Ousmane Sonko, président de Pastef, a déclaré son soutien indéfectible aux pays du Sahel qui ont subi des embargos, surtout de la part de la France. Bien qu’il ait précisé qu’il ne s’exprimait pas en tant que Premier ministre, il a souligné l’importance de maintenir et de renforcer les relations avec ces pays, suscitant ainsi une ovation. Il a insisté sur le fait que les problèmes internes d’un pays devraient être résolus en interne, et a refusé de se contenter d’examiner les symptômes sans s’attaquer aux causes réelles.
Il a également exprimé ses préoccupations concernant la présence de bases militaires étrangères en Sénégal et en Afrique, tout en conservant les différents accords de défense en place. Cette déclaration intervient au moment où la France réfléchit à la manière de réduire sa présence militaire sur le continent africain, tout en collaborant étroitement avec les quatre pays où elle dispose de bases (Sénégal, Gabon, Côte d’Ivoire et Tchad).
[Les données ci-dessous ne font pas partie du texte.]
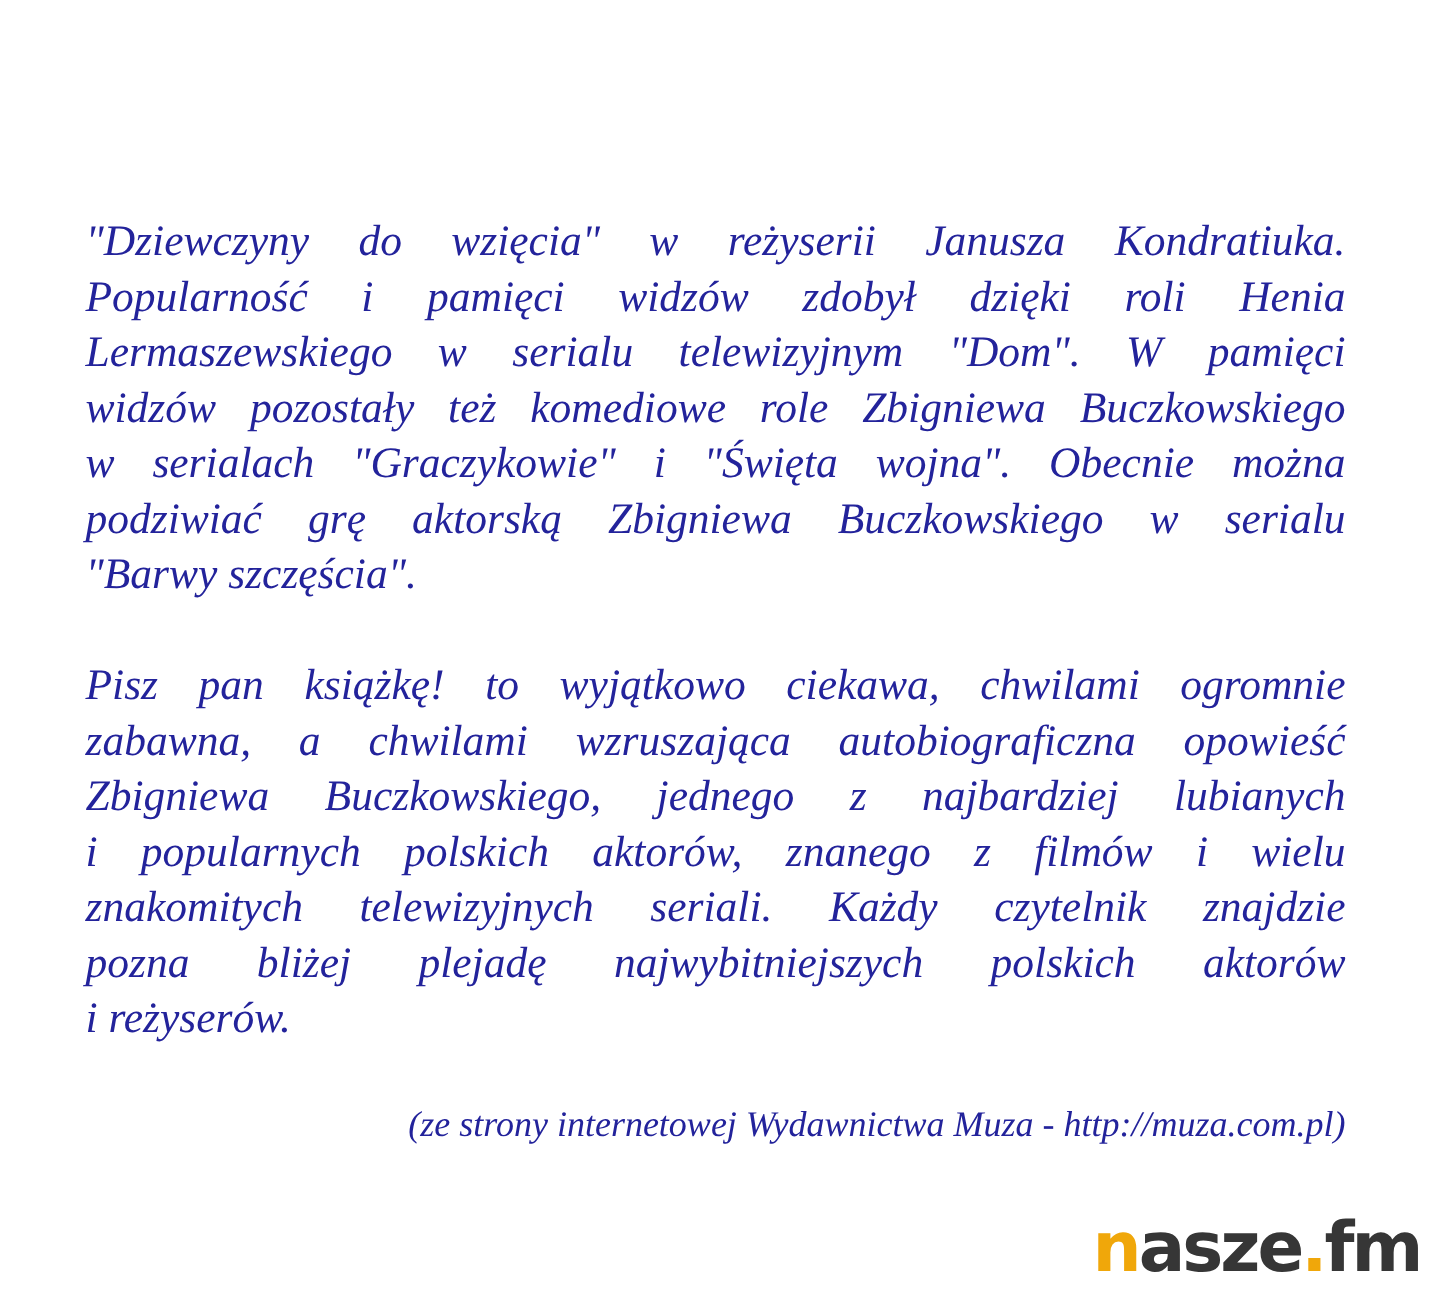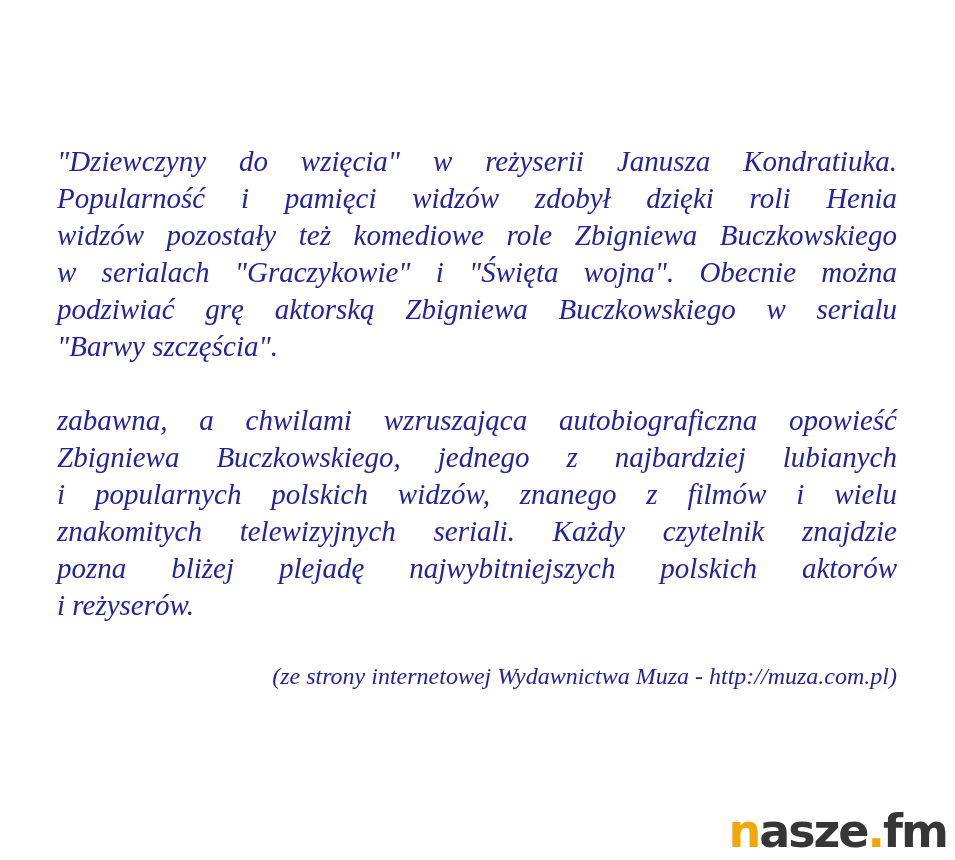"Lermaszewskiego w serialu telewizyjnym" div.line { html: none -> <div>Lermaszewskiego w serialu telewizyjnym "Dom". W pamięci</div> }
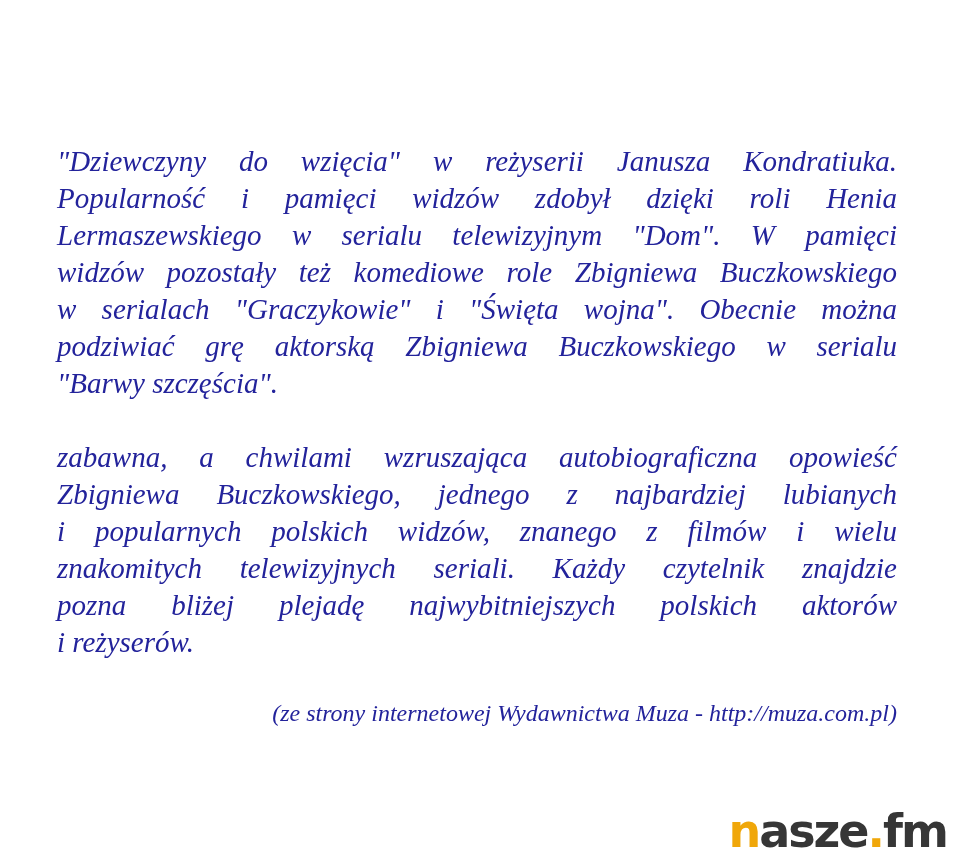"Pisz pan książkę! to wyjątkowo" div.line { html: none -> <div>Pisz pan książkę! to wyjątkowo ciekawa, chwilami ogromnie</div> }
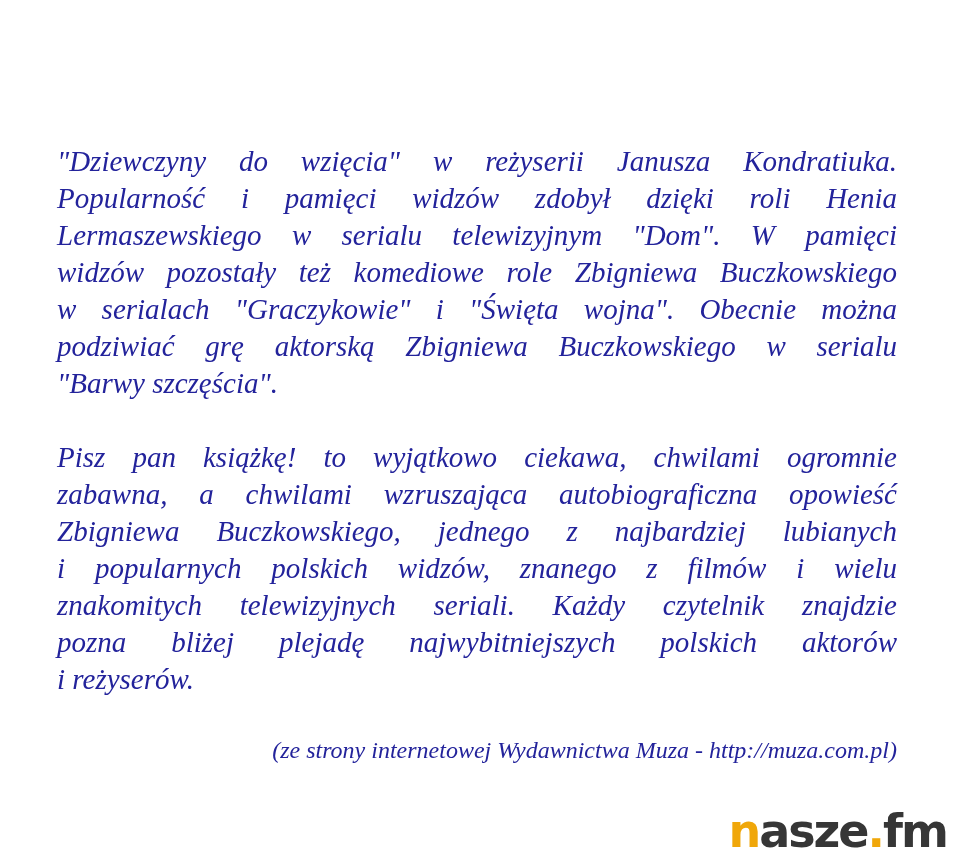"i popularnych polskich widzów, znanego" div.line { text: widzów -> aktorów }
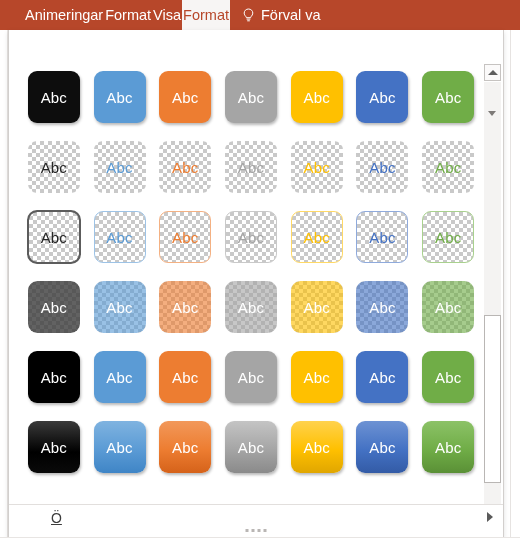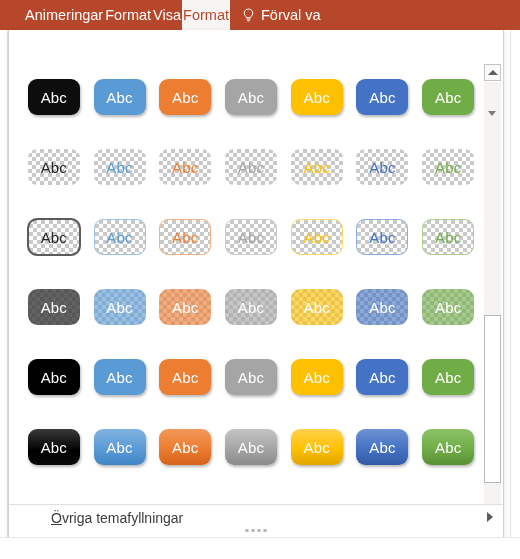"Abc" .sw { height: 36px -> 52px }
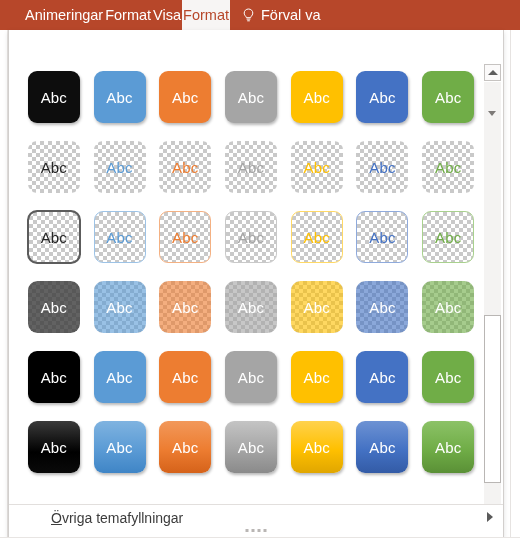"vriga temafyllningar" span { html: <span>vriga temafyllningar</span> -> none }
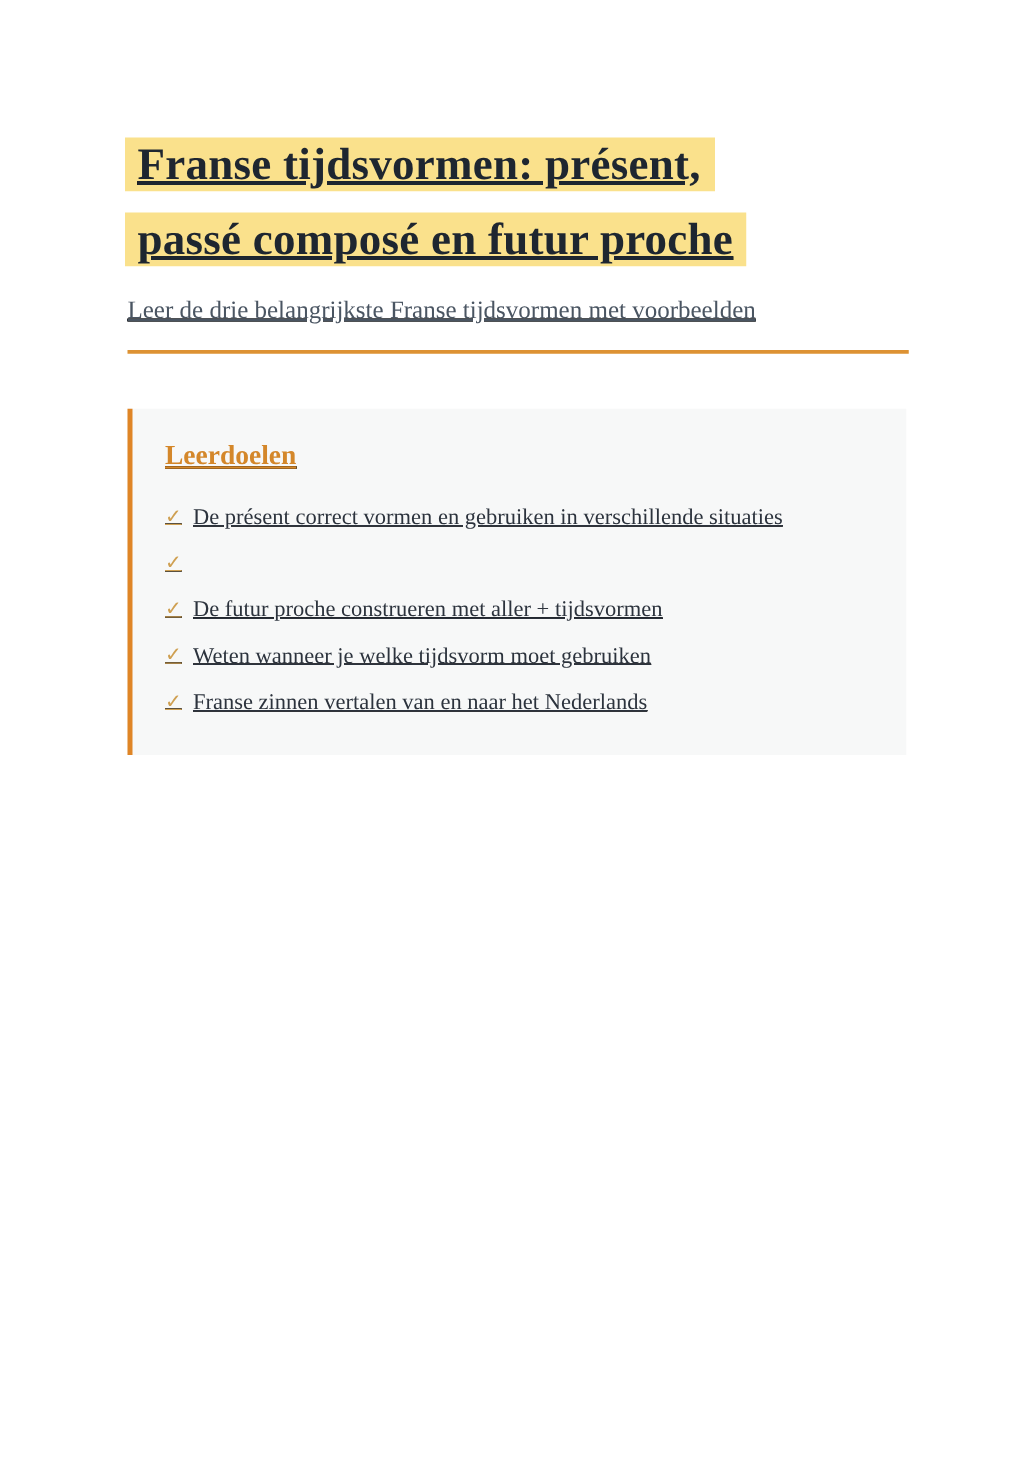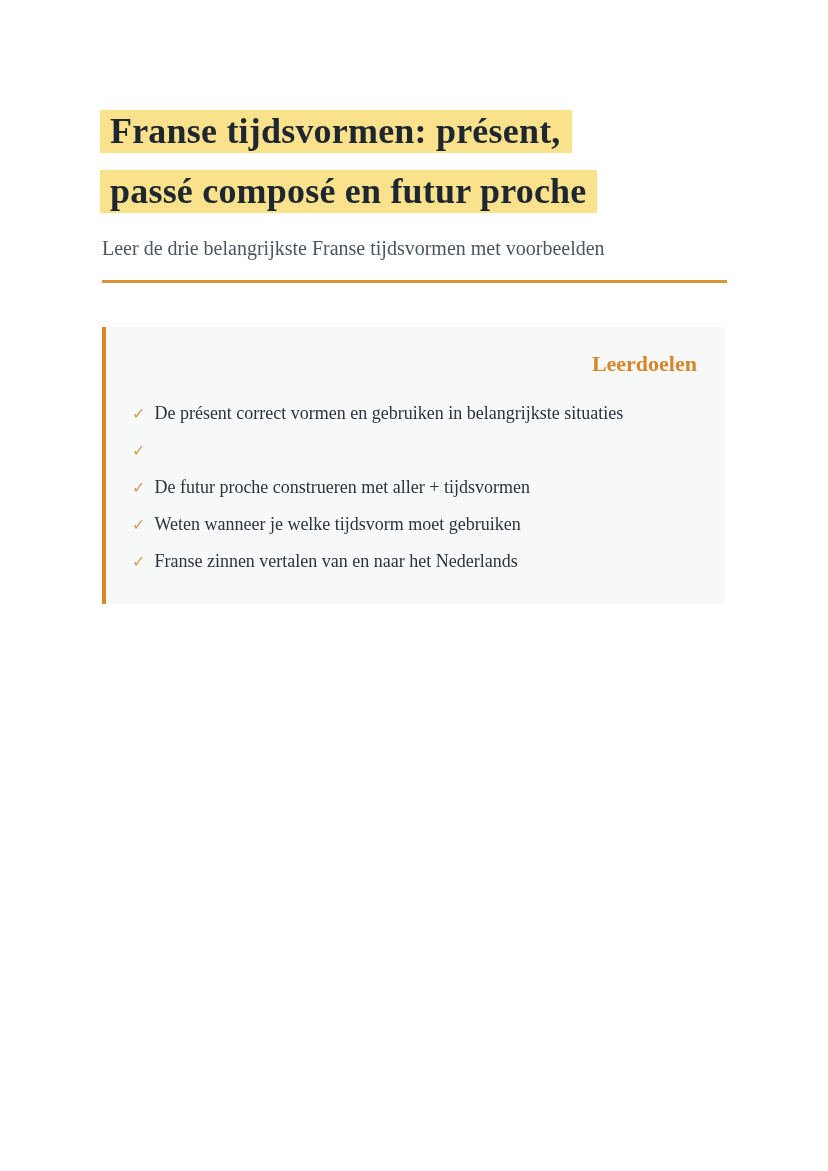"Franse tijdsvormen: présent," * { text-decoration: none -> underline }
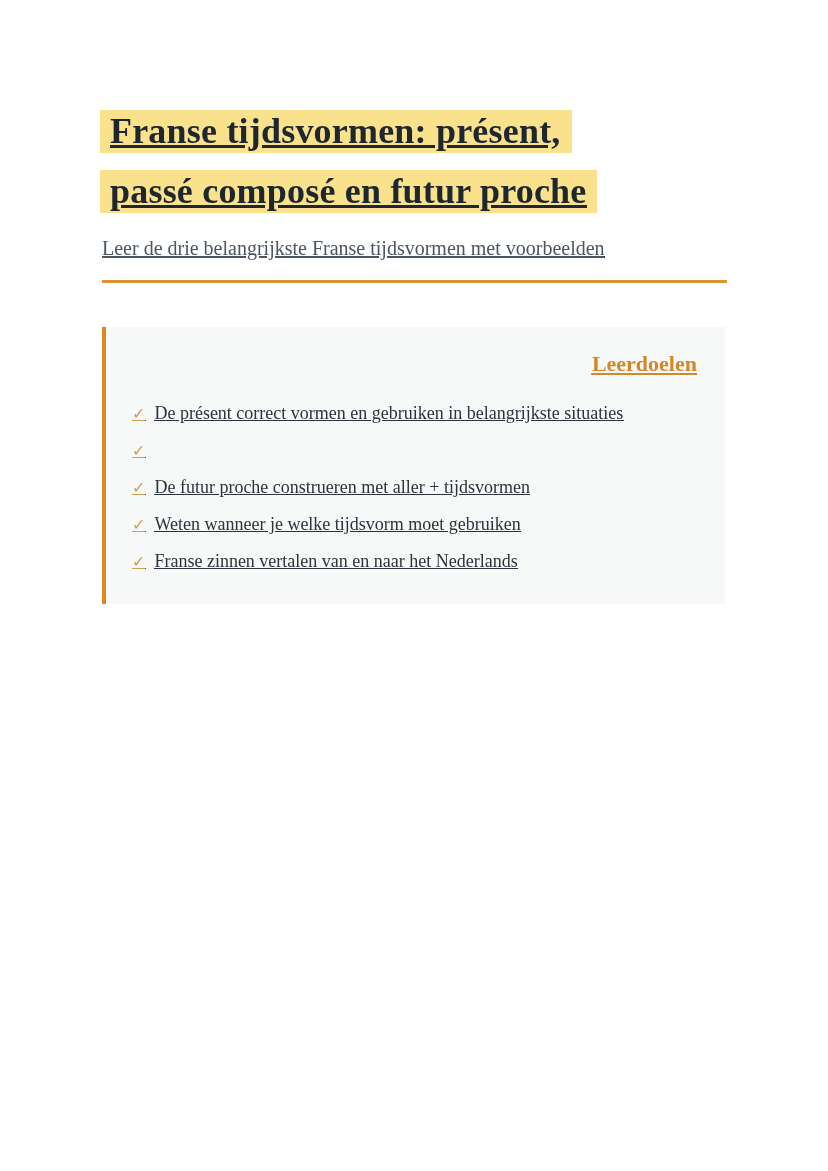"Leerdoelen" .card { text-align: right -> none }
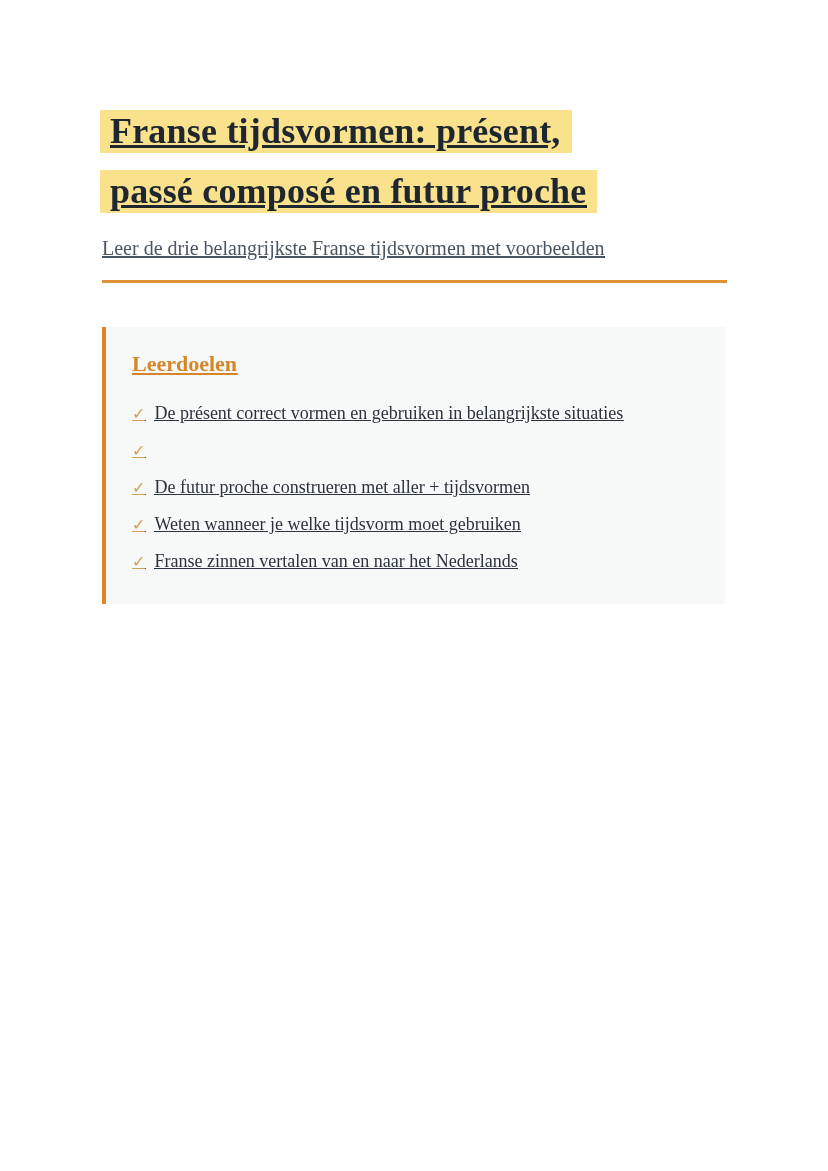"De présent correct vormen en" span { text: belangrijkste -> verschillende }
Son soutien pour Jean-Luc Mélenchon a été exprimé la veille.
Ousmane Sonko, dans son discours, a continué à évoquer la question de la monnaie ainsi que de la fin du franc CFA. Il revendique le droit d’ouvrir le débat sans être stigmatisé. Il a indiqué que des « réformes ne pourront plus être différées ». Le discours du Premier Ministre sénégalais s’est conclu sur un autre désaccord, non seulement avec la France et l’Europe, mais aussi avec son hôte Jean-Luc Mélenchon. « Le problème relatif aux mœurs et à la communauté LGBTQ pourrait être la prochaine source de conflit si la situation continue de la sorte », a-t-il averti. Il dénonce une occident qui tente d’« imposer sa perspective sur ces questions ». « Nous demandons à l’occident plus de retenue, de respect et de tolérance », a-t-il déclaré. « Nous sommes en désaccord, j’étais le premier législateur à soutenir le mariage homosexuel. J’assume ma prise de position politique, cependant, je n’essaierai pas de vous l’infliger », a rétorqué Jean-Luc Mélenchon, face à des étudiants qui se levaient pour montrer leur désaccord.
Jean-Luc Mélenchon a déclaré à la fin de la conférence que Ousmane Sonko exhibe « un certain type de sincérité, une qualité brute qui est rare». Le fondateur de La France Insoumise (LFI) a prévu de conclure son voyage sur l’île de Gorée, près de Dakar, un lieu emblématique du commerce d’êtres humains et de l’esclavage. « Notre position était correcte. Jean Luc Mélenchon est accueilli avant Emmanuel Macron et Ousmane Sonko le voit comme l’autre “voix” de la France », a remarqué Arnaud Le Gall, un député du Val-d’Oise, membre de la délégation LFI visitant le Sénégal.